* **SUPPLIED MATERIAL**:

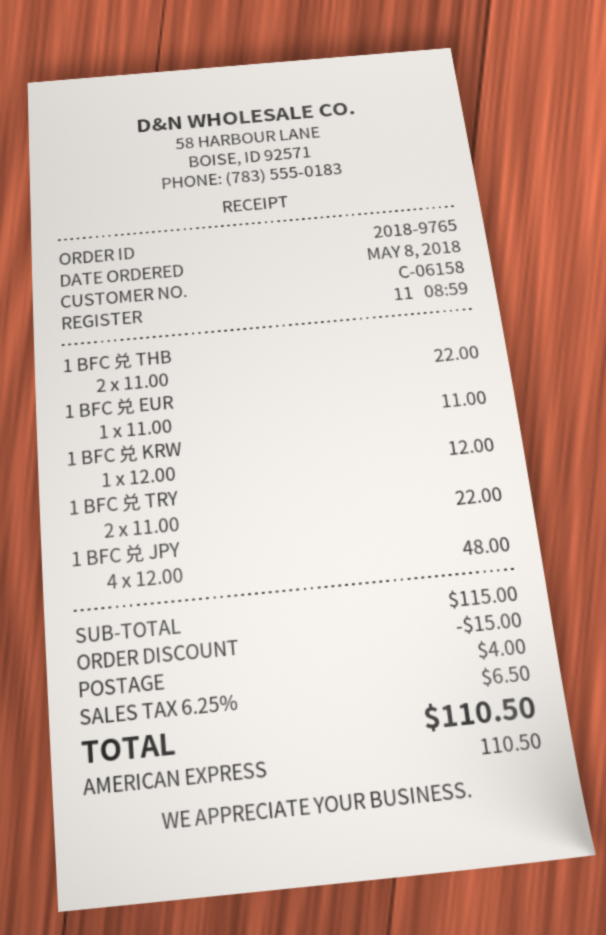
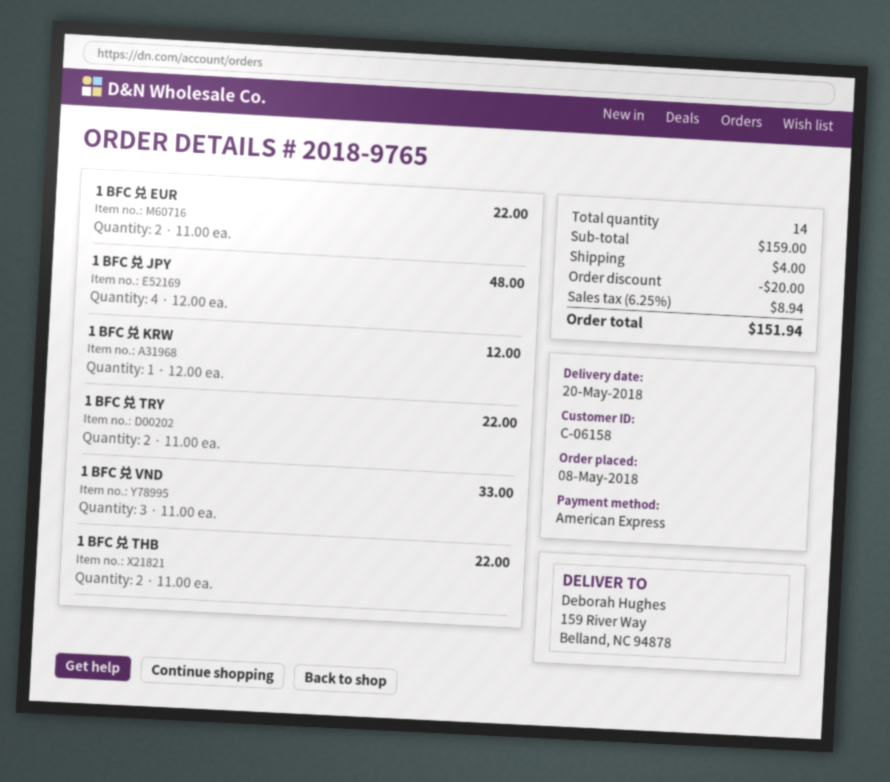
1 BFC 兑 EUR: 1 x 11.00 = 11.00 -> 2 x 11.00 = 22.00
1 BFC 兑 VND: none -> 3 x 11.00 = 33.00
subtotal: 115.00 -> 159.00
discount: 15.00 -> 20.00
tax: 6.25% = 6.50 -> 6.25% = 8.94
total: 110.50 -> 151.94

* **YOUR ASSIGNMENT**: Set down, unchanged, the line that contains "subtotal: 115.00 -> 159.00" together with every later line in the records, through the last one.

* **SOLUTION FOR THIS TASK**:
subtotal: 115.00 -> 159.00
discount: 15.00 -> 20.00
tax: 6.25% = 6.50 -> 6.25% = 8.94
total: 110.50 -> 151.94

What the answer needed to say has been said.